More importantly, they make it harder to take full control of margin. If pricing decisions are made without sight of contractual obligations, or if legal terms evolve without checking financial impact, coherence is lost. Over time, that can undermine both profitability and trust.

Hospital

A more connected approach

A more resilient model treats pricing, quoting and contracting as one joined-up commercial process.

Products, pricing rules, margin targets and contractual commitments should sit within a clear framework. Pricing strategy needs to reflect realistic cost forecasts and competitive pressure – sales teams need defined guardrails that align with NHS frameworks and internal policy. Contracts must reflect what has been approved and quoted, supported by a transparent audit trail.

The goal is clarity, and technology can help with this, particularly where data is fragmented. When a price is agreed, it should be consistent with strategy, compliant with procurement rules and sustainable over the life of the contract.

Responding to cost pressure does not mean pushing risk onto customers. Often it comes down to structure. Separating elements with volatile costs, such as third-party services, allows for more targeted indexation. It means being upfront about what sits behind the price, instead of quietly building in extra margin just in case something goes wrong. For healthcare suppliers, that means tighter internal coordination, clearer commercial rules and greater discipline in how deals are approved and documented, creating a stronger foundation for sustainable performance.

Adapting to a new reality

UK healthcare will likely remain financially constrained. Innovative suppliers may struggle to demonstrate value within fixed payment rates and cost-effectiveness thresholds. Yet innovation is essential if outcomes and productivity are to improve.

Static pricing models are increasingly out of step with this environment. NHS procurement is unlikely to abandon stability. Suppliers, however, need greater agility in how they manage pricing and contracts.

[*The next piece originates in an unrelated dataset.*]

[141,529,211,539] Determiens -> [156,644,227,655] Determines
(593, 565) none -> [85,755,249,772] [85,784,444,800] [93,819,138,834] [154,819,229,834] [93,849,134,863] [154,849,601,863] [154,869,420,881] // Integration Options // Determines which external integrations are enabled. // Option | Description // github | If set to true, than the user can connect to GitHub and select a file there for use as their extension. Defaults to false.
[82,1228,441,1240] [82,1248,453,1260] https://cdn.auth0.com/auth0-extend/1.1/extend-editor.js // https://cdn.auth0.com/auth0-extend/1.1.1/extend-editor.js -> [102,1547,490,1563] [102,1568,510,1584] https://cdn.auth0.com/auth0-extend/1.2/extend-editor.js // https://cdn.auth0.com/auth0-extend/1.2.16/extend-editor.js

Those that continue to treat pricing, quoting and contracting as isolated tasks risk watching margin erode quietly over time. Those that bring these processes together, supported by better data visibility and, where necessary, upgraded commercial systems, are better placed to make informed decisions, protect value and remain compliant and trusted partners to the health system. Volatility is not temporary, and commercial processes should reflect the conditions of today’s market, rather than those of the past.